143 Aïssa Kadri, Histoire du système d’enseignement colonial en Algérie : Colloque pour une histoire critique et citoyenne – le cas de l’histoire franco-algérienne, 20 juin 2006 144 Aïssa Kadri, Histoire du système d’enseignement colonial en Algérie, 25 145 Guy Pervillé, La France en Algérie – 1830-1954, 446 49

Guerre mondiale, un problème d’une telle ampleur s’avère impossible à résoudre après plus de 100 ans de politiques scolaires ratées. L’intégration des indigènes par l’école primaire, politique pratiquée à partir de la fin des années 40, a été trop tardive, et pas assez étendue. En fin de compte, la faillite de l’assimilation a creusé un fossé entre les deux communautés où le nationalisme algérien est né et a continué à grandir.

Pour ceux qui y avaient accès, l’école, était-elle un bienfait de la colonisation ? D’après la littérature algérienne, la réponse est non. L’école abandonne l’écolier musulman, perplexe et désormais aliéné de sa propre culture, dans un vide. Pourtant, l’école primaire française a, sans vraiment s’en rendre compte, semé le grain de rébellion dans l’esprit de certains jeunes musulmans. La majorité des chefs nationalistes étaient en effet des hommes instruits, qui ont dû trouver une bonne partie de leurs idées de liberté et d’émancipation dans l’enseignement républicain.
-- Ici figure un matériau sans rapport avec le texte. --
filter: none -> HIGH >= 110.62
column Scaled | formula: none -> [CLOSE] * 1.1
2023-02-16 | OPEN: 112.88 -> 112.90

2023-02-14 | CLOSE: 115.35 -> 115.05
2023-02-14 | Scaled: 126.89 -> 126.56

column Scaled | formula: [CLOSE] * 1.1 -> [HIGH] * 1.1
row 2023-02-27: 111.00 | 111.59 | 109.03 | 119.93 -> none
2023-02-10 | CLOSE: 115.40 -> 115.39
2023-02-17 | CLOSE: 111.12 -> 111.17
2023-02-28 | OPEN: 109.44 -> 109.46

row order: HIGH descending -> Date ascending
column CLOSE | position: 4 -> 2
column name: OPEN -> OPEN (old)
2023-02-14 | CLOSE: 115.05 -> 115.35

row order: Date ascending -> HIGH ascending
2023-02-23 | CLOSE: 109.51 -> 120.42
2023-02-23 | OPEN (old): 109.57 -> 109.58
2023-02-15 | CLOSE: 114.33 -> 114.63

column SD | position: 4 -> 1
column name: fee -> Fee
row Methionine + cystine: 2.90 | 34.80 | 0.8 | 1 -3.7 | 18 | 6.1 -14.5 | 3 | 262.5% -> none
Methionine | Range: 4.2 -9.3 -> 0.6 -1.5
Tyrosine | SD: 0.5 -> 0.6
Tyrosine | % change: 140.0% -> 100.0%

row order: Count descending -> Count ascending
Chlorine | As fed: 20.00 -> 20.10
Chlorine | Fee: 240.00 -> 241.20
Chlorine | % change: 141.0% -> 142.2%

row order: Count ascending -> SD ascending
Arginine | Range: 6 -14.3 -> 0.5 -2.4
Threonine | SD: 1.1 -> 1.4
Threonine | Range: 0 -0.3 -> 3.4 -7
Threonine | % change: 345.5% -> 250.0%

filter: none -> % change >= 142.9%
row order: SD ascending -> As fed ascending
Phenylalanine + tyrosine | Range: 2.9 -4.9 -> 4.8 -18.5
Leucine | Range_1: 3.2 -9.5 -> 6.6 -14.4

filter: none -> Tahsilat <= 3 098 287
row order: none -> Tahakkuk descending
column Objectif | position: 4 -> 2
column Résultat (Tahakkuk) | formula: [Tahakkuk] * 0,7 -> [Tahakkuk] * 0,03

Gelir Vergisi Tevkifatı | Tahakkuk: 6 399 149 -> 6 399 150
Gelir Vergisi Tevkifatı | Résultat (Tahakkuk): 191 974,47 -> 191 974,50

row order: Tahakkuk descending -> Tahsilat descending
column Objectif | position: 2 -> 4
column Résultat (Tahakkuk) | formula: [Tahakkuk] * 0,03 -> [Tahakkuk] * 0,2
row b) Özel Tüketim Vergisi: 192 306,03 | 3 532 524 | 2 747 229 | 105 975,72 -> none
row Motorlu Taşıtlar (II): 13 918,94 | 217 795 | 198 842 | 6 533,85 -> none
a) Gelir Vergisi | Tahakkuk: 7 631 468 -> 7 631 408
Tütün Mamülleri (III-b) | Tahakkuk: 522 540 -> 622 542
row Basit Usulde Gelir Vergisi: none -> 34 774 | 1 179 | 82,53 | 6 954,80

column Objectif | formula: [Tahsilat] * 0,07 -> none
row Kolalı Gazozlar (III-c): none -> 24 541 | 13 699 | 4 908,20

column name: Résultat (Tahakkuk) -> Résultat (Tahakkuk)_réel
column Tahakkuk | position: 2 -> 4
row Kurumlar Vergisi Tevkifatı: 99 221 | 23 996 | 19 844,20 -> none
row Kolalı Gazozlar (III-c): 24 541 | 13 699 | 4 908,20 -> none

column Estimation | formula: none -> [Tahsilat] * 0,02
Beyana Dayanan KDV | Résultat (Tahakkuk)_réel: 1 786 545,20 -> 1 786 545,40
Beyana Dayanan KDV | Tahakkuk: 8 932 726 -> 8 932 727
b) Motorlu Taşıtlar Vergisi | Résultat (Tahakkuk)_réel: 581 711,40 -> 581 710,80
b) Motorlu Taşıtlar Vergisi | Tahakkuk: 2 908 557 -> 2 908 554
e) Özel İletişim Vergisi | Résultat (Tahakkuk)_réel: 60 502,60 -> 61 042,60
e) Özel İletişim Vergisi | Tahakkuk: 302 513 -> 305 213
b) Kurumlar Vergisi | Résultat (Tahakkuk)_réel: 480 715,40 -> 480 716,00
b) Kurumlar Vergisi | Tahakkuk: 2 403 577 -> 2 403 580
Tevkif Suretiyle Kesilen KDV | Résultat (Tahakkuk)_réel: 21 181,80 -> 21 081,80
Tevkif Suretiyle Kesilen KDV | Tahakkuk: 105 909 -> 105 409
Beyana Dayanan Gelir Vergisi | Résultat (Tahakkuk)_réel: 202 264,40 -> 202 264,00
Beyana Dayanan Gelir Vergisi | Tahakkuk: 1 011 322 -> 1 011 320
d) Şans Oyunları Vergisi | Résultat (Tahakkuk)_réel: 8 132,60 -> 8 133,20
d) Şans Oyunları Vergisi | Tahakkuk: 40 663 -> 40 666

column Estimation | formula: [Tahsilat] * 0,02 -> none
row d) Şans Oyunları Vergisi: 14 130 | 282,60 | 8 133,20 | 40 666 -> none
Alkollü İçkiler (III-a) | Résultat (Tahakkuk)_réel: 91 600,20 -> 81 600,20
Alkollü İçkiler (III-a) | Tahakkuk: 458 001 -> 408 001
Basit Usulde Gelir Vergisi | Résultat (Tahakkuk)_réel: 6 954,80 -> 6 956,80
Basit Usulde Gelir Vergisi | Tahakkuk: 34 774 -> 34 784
La politique d’intégration qui marque les années d’après-guerre aurait très bien pu fonctionner si elle avait été lancée 100 ans plus tôt. En effet, des projets modernes, comme les Centres sociaux éducatifs et les Sections administratives spécialisées, ont accompli un travail très important dans les milieux ruraux. Ils ont également su s’adapter aux musulmans, et non le contraire. Par contre, l’assimilation forcée qui avait été pratiquée jusque-là ne servait qu’à provoquer un peuple qui restait très attaché à sa culture. La pratique d’une intégration passant par l’école primaire adaptée à ce peuple, en construisant ensemble une identité commune qui inclut des éléments à la fois de la culture française et de la culture indigène aurait pu changer le résultat du projet assimilateur de la France en Algérie : de l’échec total à une coexistence pacifique.